Google will no longer support the directive because it’s not an official one. In the past, they have supported the directive but this will no longer be the case. This is a good time to take a look at your robots.txt file to see where you’re using the directive and what you can do to prepare yourself when support officially ends.
Google Mostly Obeyed the Directive in the Past
As far back as 2008, Google has somewhat supported this directive. Both Matt Cutts and John Mueller have discussed this. In 2015, Perficient Digital decided to run a test to see how well Google obeyed the command. They concluded:
“Ultimately, the NoIndex directive in Robots.txt is pretty effective. It worked in 11 out of 12 cases we tested. It might work for your site, and because of how it’s implemented it gives you a path to prevent crawling of a page AND also have it removed from the index. That’s pretty useful in concept. However, our tests didn’t show 100 percent success, so it does not always work.
Further, bear in mind, even if you block a page from crawling AND use Robots.txt to NoIndex it, that page can still accumulate PageRank (or link juice if you prefer that term).
In addition, don’t forget what John Mueller said, which was that you should not depend on this approach. Google may remove this functionality at some point in the future, and the official status for the feature is ‘unsupported.’”
With the announcement from Google that noindex robots.txt is no longer supported, you cannot expect it to work.
In that blog post, they went on to say: “In the interest of maintaining a healthy ecosystem and preparing for potential future open source releases, we’re retiring all code that handles unsupported and unpublished rules (such as noindex) on September 1, 2019.”
What to Use Instead
Instead of using noindex in the robots.txt file, you can use noindex in robots meta tags.
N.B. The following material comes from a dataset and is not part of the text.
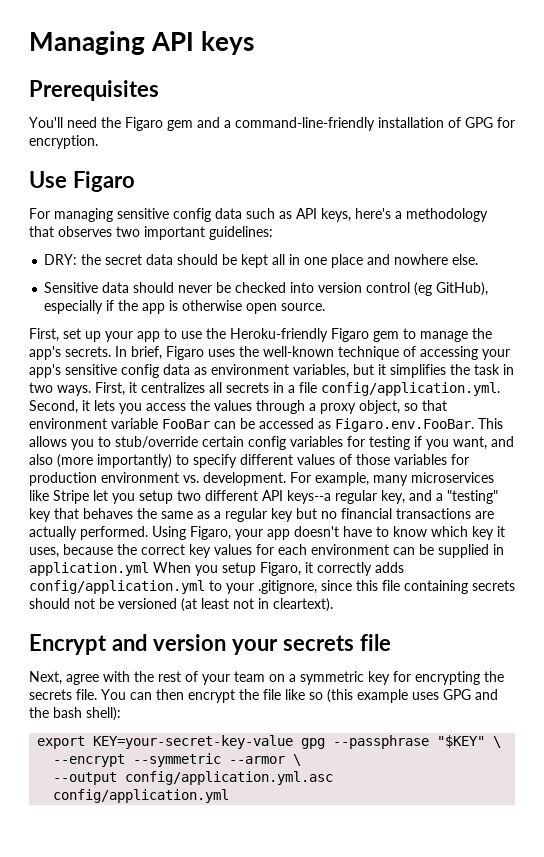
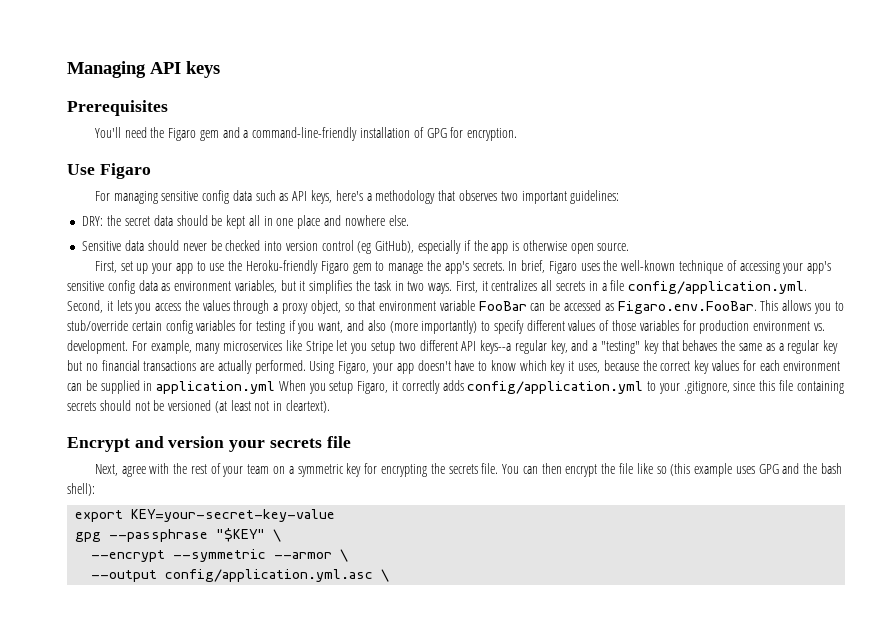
- export KEY=your-secret-key-value gpg --passphrase "$KEY" \
+ export KEY=your-secret-key-value
+ gpg --passphrase "$KEY" \
- --output config/application.yml.asc config/application.yml
+ --output config/application.yml.asc \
This is supported in both the HTTP response headers and in HTML making it the most effective way to remove URLs from the index when crawling is allowed.
Other options include:
- Using 404 and 410 HTTP status codes: Both of these status codes mean the page does not exist which will drop the URLs from the Google index once they are crawled and processed.
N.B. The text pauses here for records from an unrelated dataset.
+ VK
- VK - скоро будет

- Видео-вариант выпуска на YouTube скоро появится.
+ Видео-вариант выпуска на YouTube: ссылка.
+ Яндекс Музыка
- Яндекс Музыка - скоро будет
- Disallow in robots.txt: Search engines are only able to index pages they know about so blocking a page from being crawled typically means it won’t be indexed. A search engine may also index URLs based on links from other pages without seeing the content itself so Google says they aim to make those pages less visible in the future.
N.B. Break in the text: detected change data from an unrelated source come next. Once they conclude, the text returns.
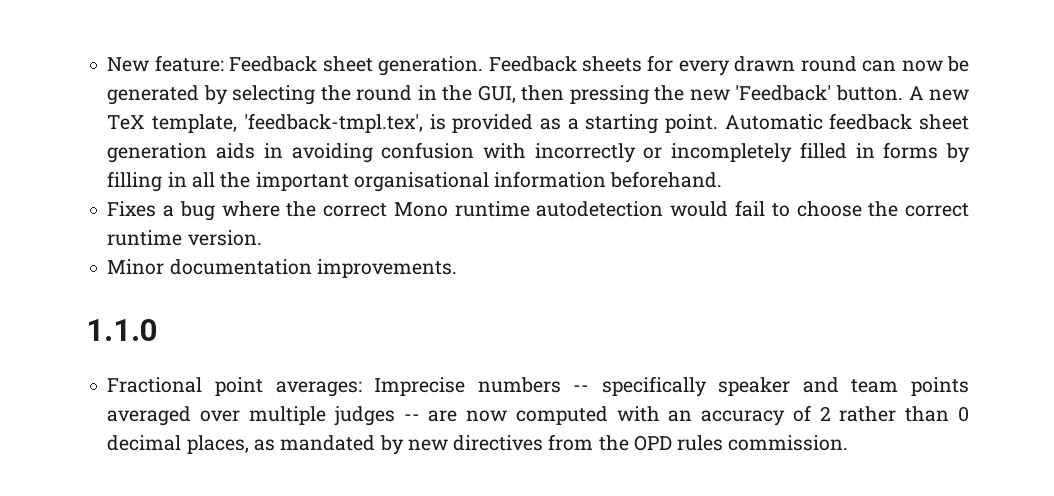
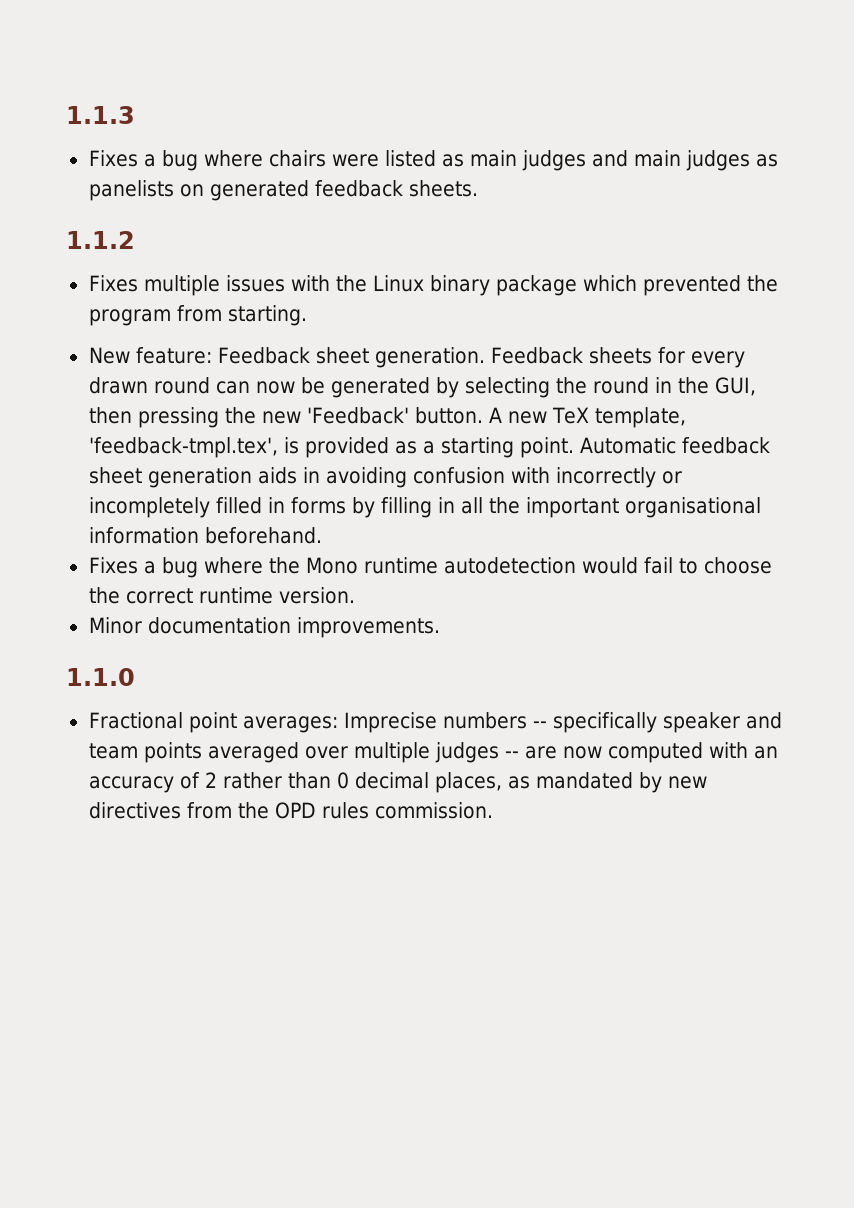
+ 1.1.3
+ Fixes a bug where chairs were listed as main judges and main judges as panelists on generated feedback sheets.
+ 1.1.2
+ Fixes multiple issues with the Linux binary package which prevented the program from starting.
- Fixes a bug where the correct Mono runtime autodetection would fail to choose the correct runtime version.
+ Fixes a bug where the Mono runtime autodetection would fail to choose the correct runtime version.

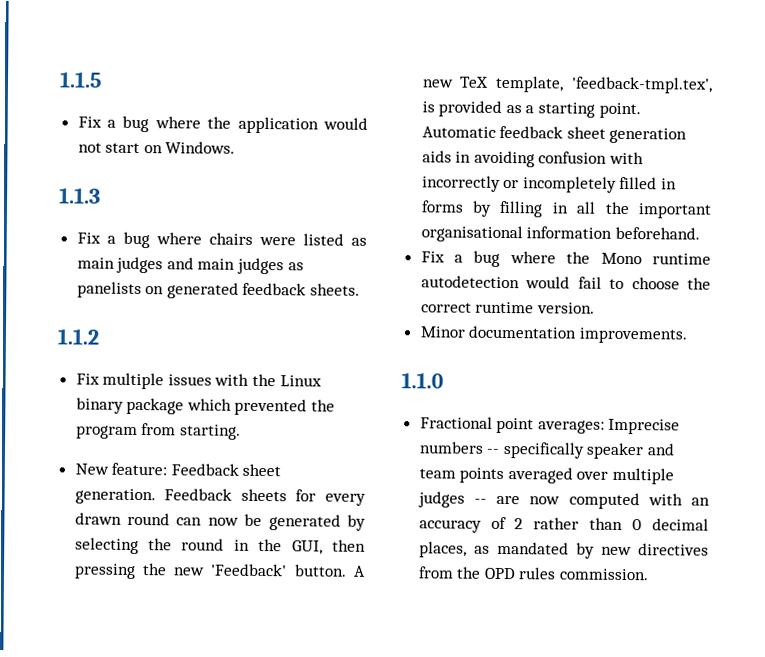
+ 1.1.5
+ Fix a bug where the application would not start on Windows.
- Fixes a bug where chairs were listed as main judges and main judges as panelists on generated feedback sheets.
+ Fix a bug where chairs were listed as main judges and main judges as panelists on generated feedback sheets.
- Fixes multiple issues with the Linux binary package which prevented the program from starting.
+ Fix multiple issues with the Linux binary package which prevented the program from starting.
- Fixes a bug where the Mono runtime autodetection would fail to choose the correct runtime version.
+ Fix a bug where the Mono runtime autodetection would fail to choose the correct runtime version.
- Password protection: Unless you use markup to indicate paywalled or subscription-based content, hiding a page behind a login generally removes it from Google’s index.
- Search Console Remove URL tool: Use this tool to quickly and easily remove the URL from the Google search results temporarily.
Other Changes to Consider
All of this comes on the heels of an announcement that Google is working on making the robots exclusion protocol a standard and this is likely the first change that’s coming. Google released its robots.txt parser as an open source project alongside this announcement.
Google has been looking to change this for years and by standardizing the protocol, it can now move forward. In analyzing the usage of robots.txt rules, Google focused on looking at how unsupported implementations such as nofollow, noindex and crawl delay effect things. Those rules were never documented by Google so their usage in relation to the Googlebot is low. These kinds of things hurt a website’s presence in Google search results in ways they don’t believe webmasters intend.
Take time to make sure you are not using the no index directive in your robots.txt file.If you are, make sure to choose one of the suggested methods before September 1st. It’s also a good idea to look to see if you’re using the nofollow or crawl-delay commands. If you are, look to use the true supported methods for these directives going forward.
In the case of nofollow, instead of using the robots. Txt file, you should use no follow in the robots meta tags. If you need more granular control, you can use nofollow and the Rel attribute on an individual link level.
Some webmasters opt to use the crawl delay setting when they have a lot of pages and many of them are linked from your index. The bot starts crawling the site and may generate too many requests to the site for a short period of time. The traffic peak could possibly lead to depleting hosting resources that are monitored hourly. To avoid problems like this, webmasters set a crawl delay to 1 to 2 seconds so the bots crawl a website more moderately without causing load peaks.
However, the Google bot doesn’t take the crawl delay setting into consideration so you shouldn’t worry about the directive influencing your Google rankings. You can safely use it in case there are other aggressive bots you are trying to stop. It’s not likely you’ll experience issues as a result of the Googlebot crawling, but if you want to reduce its crawl rate the only way you can do this is from the Google Search Console.
Take a few minutes to look over everything in your robots.txt file to make sure you make the necessary adjustments ahead of the deadline. Though it may take a little bit of time to sort through everything and execute the changes, it will be well worth it come September.